The method we will use to prove the limit of a quadratic is called an epsilon-delta proof. The basic idea of an epsilon-delta proof is that for every y-window around the limit you set, called epsilon ($\epsilon$), there exists an x-window around the point, called delta ($\delta$), such that if x is in the x-window, f(x) is in the y-window.

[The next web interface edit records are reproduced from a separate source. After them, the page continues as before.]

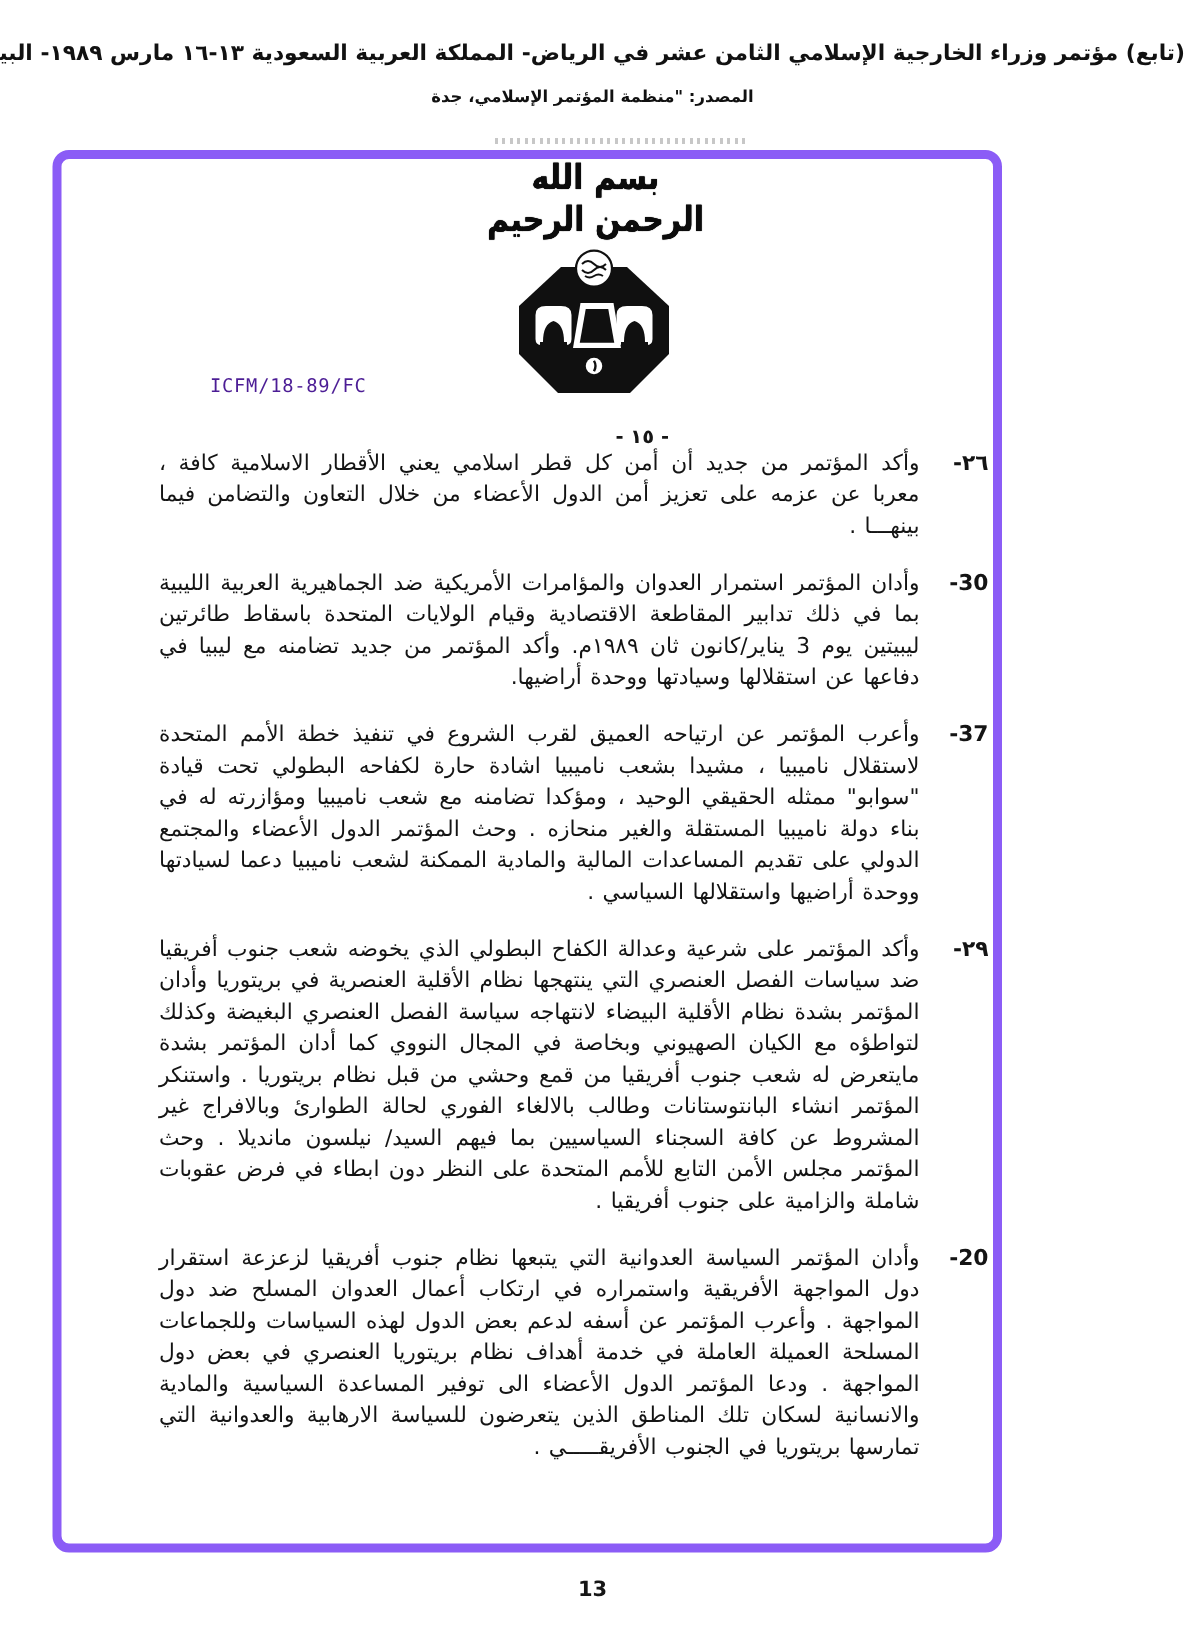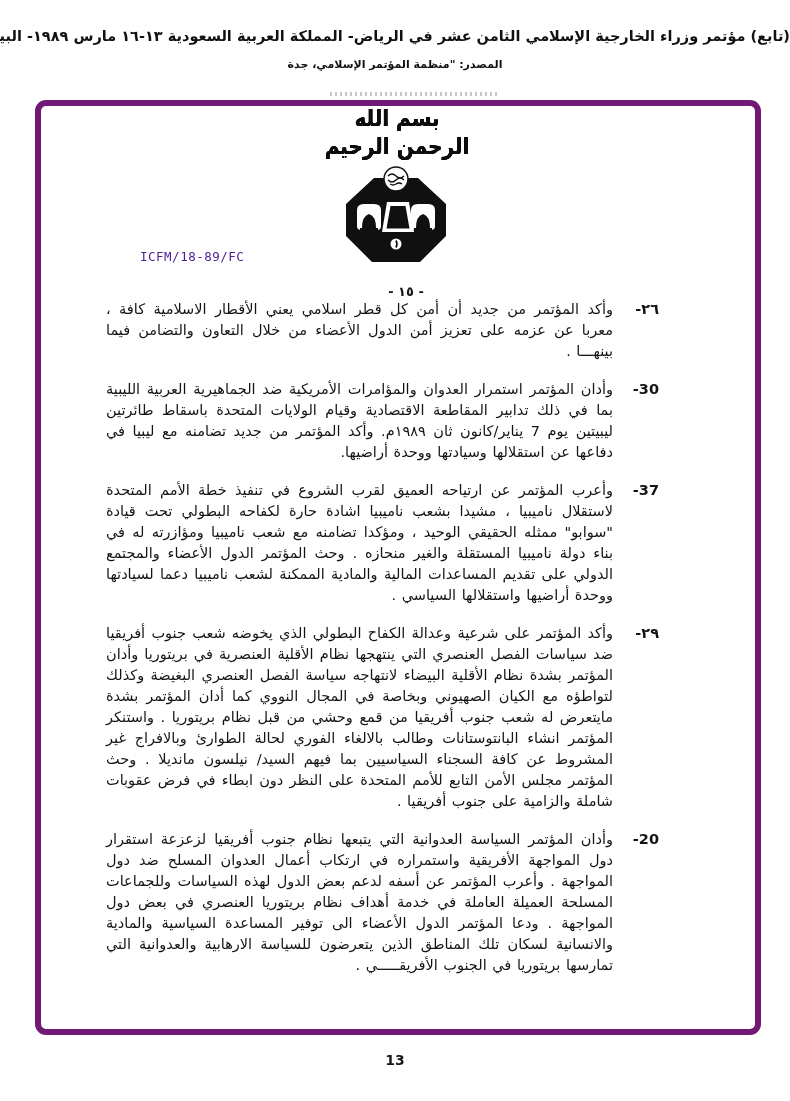--- a/index.html
+++ b/index.html
@@ -20,22 +20,22 @@
 
   
   .watermark {
     position: absolute; top: 92px; left: 330px; width: 170px; height: 4px;
     background: repeating-linear-gradient(90deg, #9a9a9a 0 2px, transparent 2px 5px);
     opacity: .55; filter: blur(.4px);
   }
 
   
   .frame {
-    position: absolute; left: 35px; top: 100px; width: 726px; height: 935px;
-    border: 6px solid #701a75; border-radius: 11px; background: #fff;
+    position: absolute; left: 35px; top: 100px; width: 633px; height: 935px;
+    border: 6px solid #8b5cf6; border-radius: 11px; background: #fff;
   }
 
   
   .bismillah {
     position: absolute; left: 276px; top: 2px; width: 160px;
     text-align: center; direction: rtl;
     font-weight: 700; font-size: 20px; letter-spacing: -1px;
     transform: scaleY(1.15);
     text-shadow: 0 0 .6px #000, 0 0 .4px #000;
     filter: blur(.2px); color: #0c0c0c;
@@ -47,21 +47,21 @@
   
   .refnum {
     position: absolute; left: 99px; top: 143px;
     font-family: "DejaVu Sans Mono", monospace;
     font-size: 12.5px; letter-spacing: .5px; color: #4c1d95;
   }
 
   
   .marker {
     position: absolute; left: 325px; top: 178px; width: 80px;
-    text-align: center; font-weight: 700; font-size: 13px; direction: rtl;
+    font-weight: 700; font-size: 13px; direction: rtl;
   }
 
   
   .bodytext {
     position: absolute; left: 65px; top: 193px; width: 553px;
     direction: rtl;
   }
   .para { display: flex; margin-bottom: 17px; align-items: flex-start; }
   .para-num {
     flex: 0 0 34px; font-weight: 700; font-size: 14.5px; line-height: 21px;
@@ -123,21 +123,21 @@
 
   <div class="bodytext">
 
     <div class="para">
       <div class="para-num">٢٦-</div>
       <div class="para-text">وأكد المؤتمر من جديد أن أمن كل قطر اسلامي يعني الأقطار الاسلامية كافة ، معربا عن عزمه على تعزيز أمن الدول الأعضاء من خلال التعاون والتضامن فيما بينهـــا .</div>
     </div>
 
     <div class="para">
       <div class="para-num">30-</div>
-      <div class="para-text">وأدان المؤتمر استمرار العدوان والمؤامرات الأمريكية ضد الجماهيرية العربية الليبية بما في ذلك تدابير المقاطعة الاقتصادية وقيام الولايات المتحدة باسقاط طائرتين ليبيتين يوم 7 يناير/كانون ثان ١٩٨٩م. وأكد المؤتمر من جديد تضامنه مع ليبيا في دفاعها عن استقلالها وسيادتها ووحدة أراضيها.</div>
+      <div class="para-text">وأدان المؤتمر استمرار العدوان والمؤامرات الأمريكية ضد الجماهيرية العربية الليبية بما في ذلك تدابير المقاطعة الاقتصادية وقيام الولايات المتحدة باسقاط طائرتين ليبيتين يوم 3 يناير/كانون ثان ١٩٨٩م. وأكد المؤتمر من جديد تضامنه مع ليبيا في دفاعها عن استقلالها وسيادتها ووحدة أراضيها.</div>
     </div>
 
     <div class="para">
       <div class="para-num">37-</div>
       <div class="para-text">وأعرب المؤتمر عن ارتياحه العميق لقرب الشروع في تنفيذ خطة الأمم المتحدة لاستقلال ناميبيا ، مشيدا بشعب ناميبيا اشادة حارة لكفاحه البطولي تحت قيادة "سوابو" ممثله الحقيقي الوحيد ، ومؤكدا تضامنه مع شعب ناميبيا ومؤازرته له في بناء دولة ناميبيا المستقلة والغير منحازه . وحث المؤتمر الدول الأعضاء والمجتمع الدولي على تقديم المساعدات المالية والمادية الممكنة لشعب ناميبيا دعما لسيادتها ووحدة أراضيها واستقلالها السياسي .</div>
     </div>
 
     <div class="para">
       <div class="para-num">٢٩-</div>
       <div class="para-text">وأكد المؤتمر على شرعية وعدالة الكفاح البطولي الذي يخوضه شعب جنوب أفريقيا ضد سياسات الفصل العنصري التي ينتهجها نظام الأقلية العنصرية في بريتوريا وأدان المؤتمر بشدة نظام الأقلية البيضاء لانتهاجه سياسة الفصل العنصري البغيضة وكذلك لتواطؤه مع الكيان الصهيوني وبخاصة في المجال النووي كما أدان المؤتمر بشدة مايتعرض له شعب جنوب أفريقيا من قمع وحشي من قبل نظام بريتوريا . واستنكر المؤتمر انشاء البانتوستانات وطالب بالالغاء الفوري لحالة الطوارئ وبالافراج غير المشروط عن كافة السجناء السياسيين بما فيهم السيد/ نيلسون مانديلا . وحث المؤتمر مجلس الأمن التابع للأمم المتحدة على النظر دون ابطاء في فرض عقوبات شاملة والزامية على جنوب أفريقيا .</div>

For example, if you want to solve the limit below within [100, 108], you need a range within x = [9.79, 10.198]. You want to show that you can make the y-window [102, 106] $\to$ [103,105] $\to$ [103.99,104.01], and there will always exist an x-window.

$$\lim_{x \to 10}\left(x^2 + 4\right) = 104$$

This is something I call the "discovery phase." This will never appear in an actual proof. Think of it like your scratch paper. You would never turn that in as the actual answer. In this step, we're just finding a delta for a given epsilon.

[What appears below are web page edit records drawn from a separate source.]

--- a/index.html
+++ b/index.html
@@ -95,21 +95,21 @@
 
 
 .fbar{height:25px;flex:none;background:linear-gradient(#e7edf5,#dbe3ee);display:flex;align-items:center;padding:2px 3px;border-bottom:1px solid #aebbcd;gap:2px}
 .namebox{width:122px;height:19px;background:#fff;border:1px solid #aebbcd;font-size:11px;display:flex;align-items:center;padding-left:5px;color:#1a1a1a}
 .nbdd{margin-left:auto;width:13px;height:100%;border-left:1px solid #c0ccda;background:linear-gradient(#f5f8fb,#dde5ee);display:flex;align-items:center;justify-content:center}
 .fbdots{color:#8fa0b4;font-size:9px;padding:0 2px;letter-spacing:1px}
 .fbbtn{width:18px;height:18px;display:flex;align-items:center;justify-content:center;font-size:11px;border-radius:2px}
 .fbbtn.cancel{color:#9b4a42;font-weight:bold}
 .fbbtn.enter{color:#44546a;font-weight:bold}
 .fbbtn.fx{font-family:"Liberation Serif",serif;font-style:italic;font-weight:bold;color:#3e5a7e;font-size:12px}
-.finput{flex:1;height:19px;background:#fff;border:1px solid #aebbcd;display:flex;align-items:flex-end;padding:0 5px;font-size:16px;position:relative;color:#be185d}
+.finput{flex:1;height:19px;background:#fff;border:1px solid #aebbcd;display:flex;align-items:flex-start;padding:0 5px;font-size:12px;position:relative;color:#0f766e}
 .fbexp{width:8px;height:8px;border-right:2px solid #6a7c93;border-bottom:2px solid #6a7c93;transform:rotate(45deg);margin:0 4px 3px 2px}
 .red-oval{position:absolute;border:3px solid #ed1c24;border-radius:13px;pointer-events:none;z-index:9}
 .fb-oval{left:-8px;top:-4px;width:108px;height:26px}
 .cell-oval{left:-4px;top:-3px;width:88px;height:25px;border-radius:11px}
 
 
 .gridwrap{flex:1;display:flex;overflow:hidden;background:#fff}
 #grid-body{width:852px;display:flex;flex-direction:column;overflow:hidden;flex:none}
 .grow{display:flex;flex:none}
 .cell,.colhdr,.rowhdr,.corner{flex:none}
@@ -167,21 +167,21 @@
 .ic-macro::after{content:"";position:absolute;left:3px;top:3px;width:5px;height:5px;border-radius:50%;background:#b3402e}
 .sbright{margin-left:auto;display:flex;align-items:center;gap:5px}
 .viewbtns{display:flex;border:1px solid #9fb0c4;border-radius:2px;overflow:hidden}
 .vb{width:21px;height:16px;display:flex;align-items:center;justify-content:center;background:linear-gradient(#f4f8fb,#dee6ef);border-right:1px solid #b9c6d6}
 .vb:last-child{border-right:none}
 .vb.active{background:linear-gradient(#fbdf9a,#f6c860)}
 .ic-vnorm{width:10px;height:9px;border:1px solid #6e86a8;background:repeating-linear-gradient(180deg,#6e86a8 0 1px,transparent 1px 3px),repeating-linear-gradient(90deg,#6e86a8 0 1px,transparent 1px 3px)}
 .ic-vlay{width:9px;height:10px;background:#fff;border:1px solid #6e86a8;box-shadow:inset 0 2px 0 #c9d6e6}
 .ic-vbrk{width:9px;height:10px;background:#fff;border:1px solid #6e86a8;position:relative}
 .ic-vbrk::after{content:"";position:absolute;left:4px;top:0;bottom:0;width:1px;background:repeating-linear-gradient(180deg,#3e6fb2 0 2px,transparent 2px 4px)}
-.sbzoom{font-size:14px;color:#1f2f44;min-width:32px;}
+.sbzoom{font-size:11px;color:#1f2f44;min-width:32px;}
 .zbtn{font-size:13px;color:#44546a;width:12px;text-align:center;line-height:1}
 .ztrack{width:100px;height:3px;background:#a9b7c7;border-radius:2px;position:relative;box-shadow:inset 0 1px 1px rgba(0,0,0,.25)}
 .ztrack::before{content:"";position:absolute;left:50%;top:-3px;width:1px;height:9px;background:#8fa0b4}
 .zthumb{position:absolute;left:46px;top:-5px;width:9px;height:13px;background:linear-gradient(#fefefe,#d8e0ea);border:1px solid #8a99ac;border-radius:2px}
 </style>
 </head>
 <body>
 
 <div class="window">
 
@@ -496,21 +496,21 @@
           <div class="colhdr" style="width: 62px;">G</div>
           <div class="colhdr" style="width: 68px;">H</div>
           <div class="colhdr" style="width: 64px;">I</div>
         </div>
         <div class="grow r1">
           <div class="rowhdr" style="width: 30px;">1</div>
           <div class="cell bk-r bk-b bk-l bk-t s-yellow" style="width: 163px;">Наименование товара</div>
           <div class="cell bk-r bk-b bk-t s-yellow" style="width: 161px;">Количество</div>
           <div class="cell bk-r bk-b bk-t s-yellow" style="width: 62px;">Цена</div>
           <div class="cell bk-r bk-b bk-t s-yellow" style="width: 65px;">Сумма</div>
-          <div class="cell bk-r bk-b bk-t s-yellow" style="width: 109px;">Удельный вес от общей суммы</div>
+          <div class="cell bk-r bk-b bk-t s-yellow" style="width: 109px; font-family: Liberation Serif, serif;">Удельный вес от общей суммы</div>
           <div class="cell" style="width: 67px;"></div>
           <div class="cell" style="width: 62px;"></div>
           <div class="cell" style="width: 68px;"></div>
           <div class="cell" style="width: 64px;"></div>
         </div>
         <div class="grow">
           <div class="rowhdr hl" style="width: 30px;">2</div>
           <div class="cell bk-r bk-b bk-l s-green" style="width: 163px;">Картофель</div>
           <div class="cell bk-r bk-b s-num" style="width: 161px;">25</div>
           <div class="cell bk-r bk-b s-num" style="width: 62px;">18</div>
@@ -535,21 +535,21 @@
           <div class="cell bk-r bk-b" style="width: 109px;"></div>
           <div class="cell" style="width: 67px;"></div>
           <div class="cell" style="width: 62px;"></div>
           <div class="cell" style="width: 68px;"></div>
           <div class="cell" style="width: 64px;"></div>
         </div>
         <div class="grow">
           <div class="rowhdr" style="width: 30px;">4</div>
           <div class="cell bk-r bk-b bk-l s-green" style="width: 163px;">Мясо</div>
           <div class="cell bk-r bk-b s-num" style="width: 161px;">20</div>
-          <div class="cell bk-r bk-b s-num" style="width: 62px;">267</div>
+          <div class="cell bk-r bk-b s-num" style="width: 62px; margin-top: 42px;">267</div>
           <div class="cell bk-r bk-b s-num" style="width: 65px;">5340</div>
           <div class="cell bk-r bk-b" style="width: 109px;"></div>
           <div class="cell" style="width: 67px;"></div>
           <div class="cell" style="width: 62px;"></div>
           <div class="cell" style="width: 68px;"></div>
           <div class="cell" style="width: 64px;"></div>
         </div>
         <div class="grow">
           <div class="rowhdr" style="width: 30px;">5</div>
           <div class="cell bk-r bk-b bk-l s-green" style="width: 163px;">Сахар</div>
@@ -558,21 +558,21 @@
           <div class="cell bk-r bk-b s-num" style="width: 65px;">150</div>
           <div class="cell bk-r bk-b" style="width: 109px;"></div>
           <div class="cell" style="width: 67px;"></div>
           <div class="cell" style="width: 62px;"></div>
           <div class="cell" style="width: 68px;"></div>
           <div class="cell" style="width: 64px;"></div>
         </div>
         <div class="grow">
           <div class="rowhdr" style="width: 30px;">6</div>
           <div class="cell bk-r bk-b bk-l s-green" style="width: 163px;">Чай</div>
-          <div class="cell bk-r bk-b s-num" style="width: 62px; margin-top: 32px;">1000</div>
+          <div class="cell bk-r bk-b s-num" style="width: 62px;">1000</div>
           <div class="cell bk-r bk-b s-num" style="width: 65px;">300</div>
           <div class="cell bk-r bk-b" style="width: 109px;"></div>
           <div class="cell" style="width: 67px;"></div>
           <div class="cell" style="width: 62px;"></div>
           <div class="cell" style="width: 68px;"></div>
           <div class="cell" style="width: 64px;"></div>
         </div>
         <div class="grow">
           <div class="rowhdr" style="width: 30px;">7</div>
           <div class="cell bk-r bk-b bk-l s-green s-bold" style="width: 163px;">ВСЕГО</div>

Instead of starting with a delta, you start with stating what the epsilon is. $$|f(x) - L| < \epsilon$$ This means the function is within $\epsilon$ of the limit. $$|x^2 + 4 - 104| < \epsilon$$ $$|x^2 - 100| < \epsilon$$ $$|x-10||x+10| < \epsilon$$ Now, we arrive at a problem. Let's say we write this: $$|x-10| < \dfrac{\epsilon}{|x + 10|}$$ If we pick an arbitrary value for $\epsilon$, say 10, what is our $\delta$? We don't know from the equation above.

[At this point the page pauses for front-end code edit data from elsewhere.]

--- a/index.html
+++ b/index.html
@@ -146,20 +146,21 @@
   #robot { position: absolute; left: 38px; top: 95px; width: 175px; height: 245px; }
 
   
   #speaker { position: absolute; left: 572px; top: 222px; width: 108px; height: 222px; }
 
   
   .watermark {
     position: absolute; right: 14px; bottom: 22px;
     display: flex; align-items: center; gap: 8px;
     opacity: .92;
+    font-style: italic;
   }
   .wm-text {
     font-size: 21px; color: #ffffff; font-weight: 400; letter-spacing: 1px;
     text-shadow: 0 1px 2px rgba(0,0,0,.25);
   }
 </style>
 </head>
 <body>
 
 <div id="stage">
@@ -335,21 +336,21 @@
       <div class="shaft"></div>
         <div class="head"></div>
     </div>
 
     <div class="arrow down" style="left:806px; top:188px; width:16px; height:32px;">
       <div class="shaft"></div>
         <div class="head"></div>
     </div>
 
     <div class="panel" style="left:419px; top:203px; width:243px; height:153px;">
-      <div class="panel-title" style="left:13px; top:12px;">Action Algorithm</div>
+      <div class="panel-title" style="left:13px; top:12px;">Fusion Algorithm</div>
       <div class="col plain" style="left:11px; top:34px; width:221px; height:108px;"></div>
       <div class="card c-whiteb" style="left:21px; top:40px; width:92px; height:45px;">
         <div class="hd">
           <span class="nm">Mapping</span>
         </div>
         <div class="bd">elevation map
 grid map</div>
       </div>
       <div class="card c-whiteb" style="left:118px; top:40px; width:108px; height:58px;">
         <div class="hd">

So, we have to say this. Let $\delta$ be at most 1. That way, for really big values of $\epsilon$, $\delta$ = 1 is still correct, while for small values of $\epsilon$, $\delta$ is unchanged. So, x $\in$ [9, 11] $$9|x-10| \leq |x+10||x-10| \leq 11|x-10|$$ Now, if we let $11|x-10| < \epsilon$, then that means that $|x+10||x-10| < \epsilon$
Now, we've arrived at the end of our discovery phase: $$|x-10| < \dfrac{\epsilon}{11}$$

We want to prove this statement: $$\forall \epsilon > 0, \exists \delta \text{ }s.t. \text{ if } 0 < |x-10| < \delta \to |x^2 - 100| < \epsilon$$ In order to prove a $\forall$ statement, you have to start with an arbitrary value. That way, if you show it works for that arbitrary value, it will work for any value. $$\text{Let } \epsilon > 0$$ Now, there are two cases: one where $\epsilon > 11$ and another where $\epsilon < 11$. That's because $\epsilon/11$ is either $\gt 1$ or $\leq 1$ $$\text{Case 1: } \epsilon > 11$$ $$\text{Let }\delta = \min(1, \dfrac{\epsilon}{11}) = 1 \text{ because } \dfrac{\epsilon}{11} > 1$$ $$|x-10|< 1 \to 11|x-10| < 11$$ $$|x+10||x-10| \leq 11|x-10| < 11 < \epsilon$$ $$|x+10||x-10| < \epsilon$$ $$\text{ Now, we're done with this case. Let's move on to the next one.}$$ $$\text{Case 2: } \epsilon > 0 \text{ and } \epsilon \leq 11$$ $$\text{Let }\delta = \min(1, \dfrac{\epsilon}{11}) = \dfrac{\epsilon}{11} \text{ because } \dfrac{\epsilon}{11} \leq 1$$ $$|x-10|< \dfrac{\epsilon}{11} \to 11|x-10| < \epsilon$$ $$|x+10||x-10| \leq 11|x-10| < 11 < \epsilon$$ $$|x+10||x-10| < \epsilon$$ We just showed that for an arbitrary $\epsilon > 0$, there exists a $\delta$ such that if $|x-10| < \delta$, then $|x+10||x-10| < \epsilon$. Pretty much, we just did the discovery proof backwards.